In the region, families generally spent about 70 percent of remittances to meet basic needs, such as food, clothing, healthcare and education. The remaining 30 percent, amounting to $77 billion, could be saved and invested in asset-building or income-generating activities, helping families to build livelihoods and their future, according to De Vasconcelos.

“If you give people the opportunity to invest, they will invest, but for that, access to financial services is key, and still too many families, in particular in rural areas, cannot save, borrow and invest money through proper financial services,” said De Vasconcelos.

Although financial inclusion has increased since 2011 with half of adults in the region having a bank account (excluding high-income economies) this does not represent the reality of the substantial majority of remittance receiving families where financial exclusion remains predominant.

Remittances are particularly crucial in rural areas where poverty is the highest. Worldwide, an estimated 40 percent of the total value of remittances go to rural areas. However, in the Asia- Pacific region, remittances go disproportionally to countries with a majority of rural populations such as Nepal (81%), India (67%), Viet Nam (66%), Bangladesh (65%), Pakistan (61%) and the Philippines (56%). Remittances to rural areas are generally costlier due to expenses associated with offering access points in distant locations.

Key facts from the report:

  • Remittances to the Asia-Pacific region amounted to US$ 256 billion in 2017 representing 53 percent of flows worldwide. They have grown by 4.87 percent since 2008, with rates flattening in recent years.
  • India (US$69 billion), China (US$64 billion) and the Philippines (US$33 billion) are the three largest remittance-receiving countries in the world. Pakistan (US$20 billion), and Viet Nam (US$14 billion) are also in the top 10.
  • About 70 percent of remittances sent to Asia and the Pacific come from outside the region and in particular from the Gulf States (32 percent), North America (26 percent) and Europe (12 percent).
  • Remittances contribute to the region more than 10 times the official development assistance in the region.
  • In the region, 400 million people, one out of every 10 people, are directly affected by remittances either as a sender or as a receiver.
  • Around US$6 trillion in remittances are expected to be sent to developing countries by 2030: over half of these flows will arrive in the Asia Pacific regions, very often in small towns and villages.
  • Increasingly the majority of migrants (60 percent) now find work in the region with Hong-Kong, Japan, Malaysia, Singapore, South Korea and Thailand being major destinations for migrant workers. 
  • Remittance outflows from the region amount to US$78 billion, and 93 percent of the flows remain in the region.

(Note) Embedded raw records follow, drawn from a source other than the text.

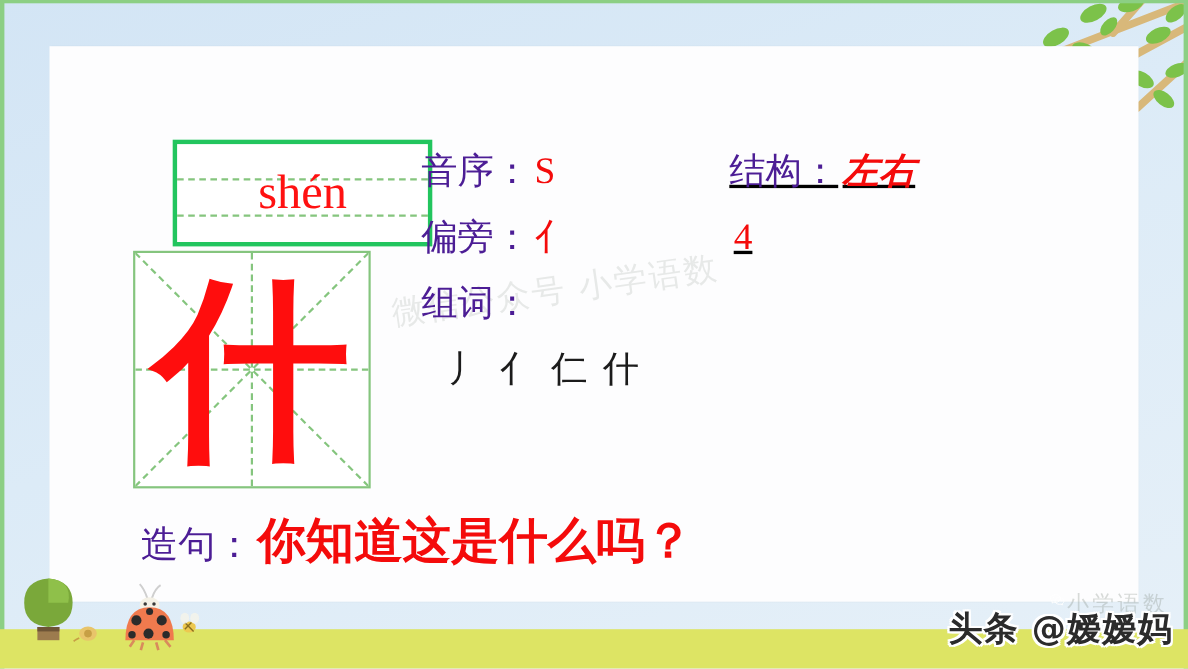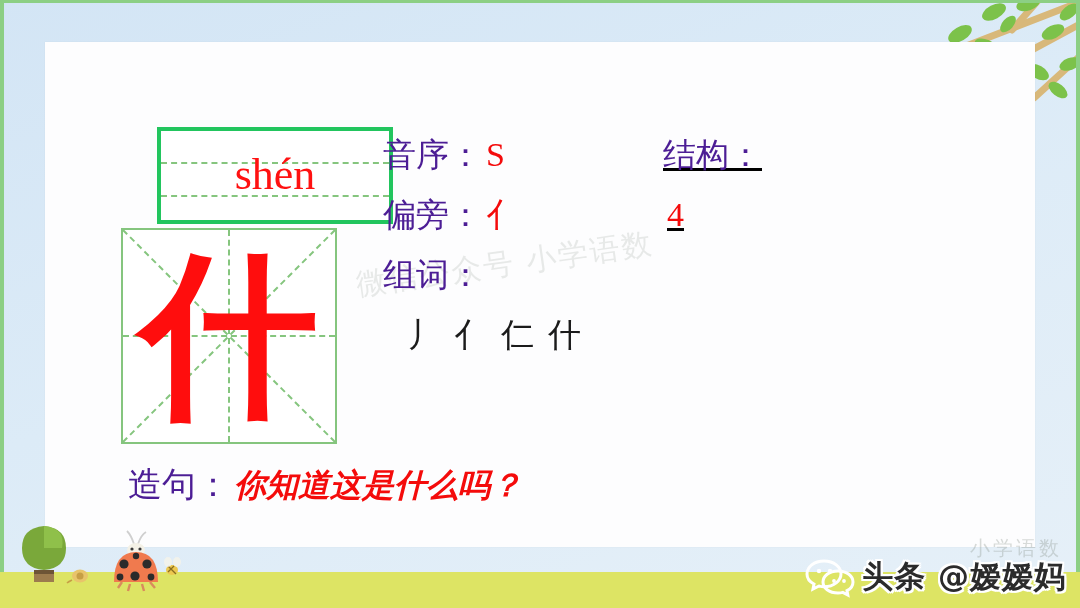"左右" span.val { html: none -> <span>左右</span> }
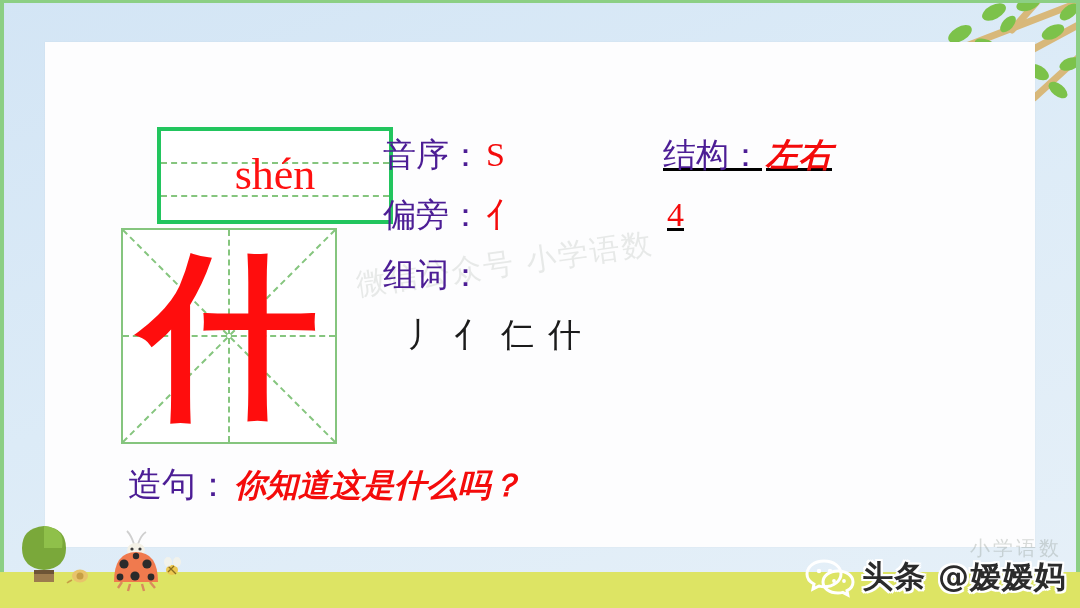"你知道这是什么吗？" .sentence .val { font-size: 32px -> 44px; font-style: italic -> none }
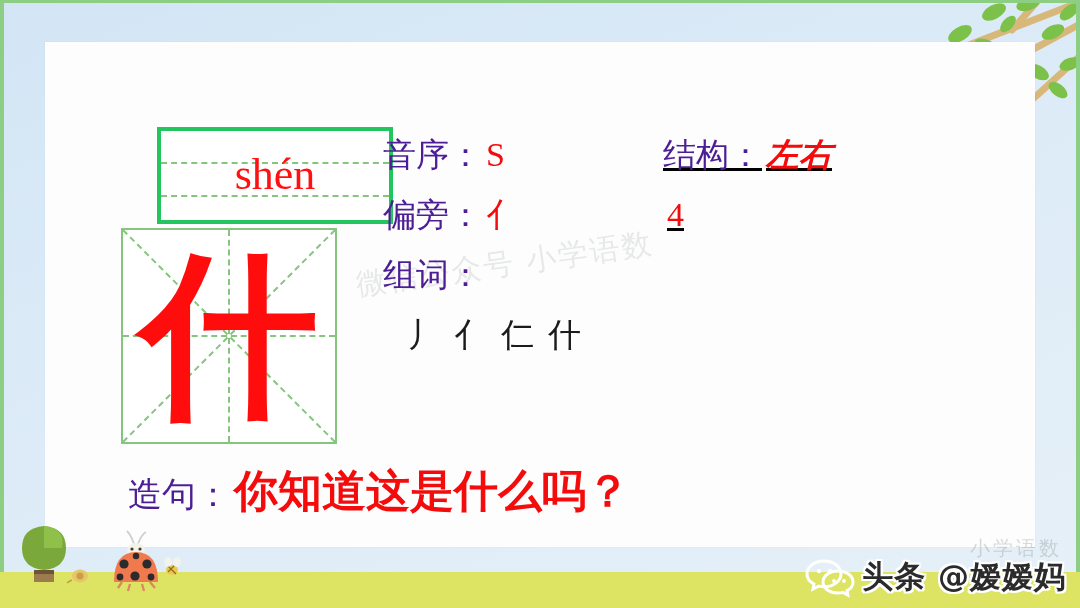"头条 @嫒嫒妈" .branding { bottom: 4px -> 15px; flex-direction: none -> column }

Global Forum on Remittances, Investments and Development

“Remitscope” will be presented at the Global Forum on Remittances, Investments and Development – Asia Pacific to take place in Kuala Lumpur on 8-10 May. The forum will bring together more than 300 policymakers, private sector stakeholders and civil society leaders to map out the road ahead for enhanced remittances.

RemitSCOPE webportal: The report is a synthesis of the latest remittance data and analysis and remittance-market profiles on 50 individual countries available at www.remitscope.org. The ambition of this new webportal is to help decision-makers and industry transform remittances markets for cheaper, faster and safer transactions, in particular for rural areas.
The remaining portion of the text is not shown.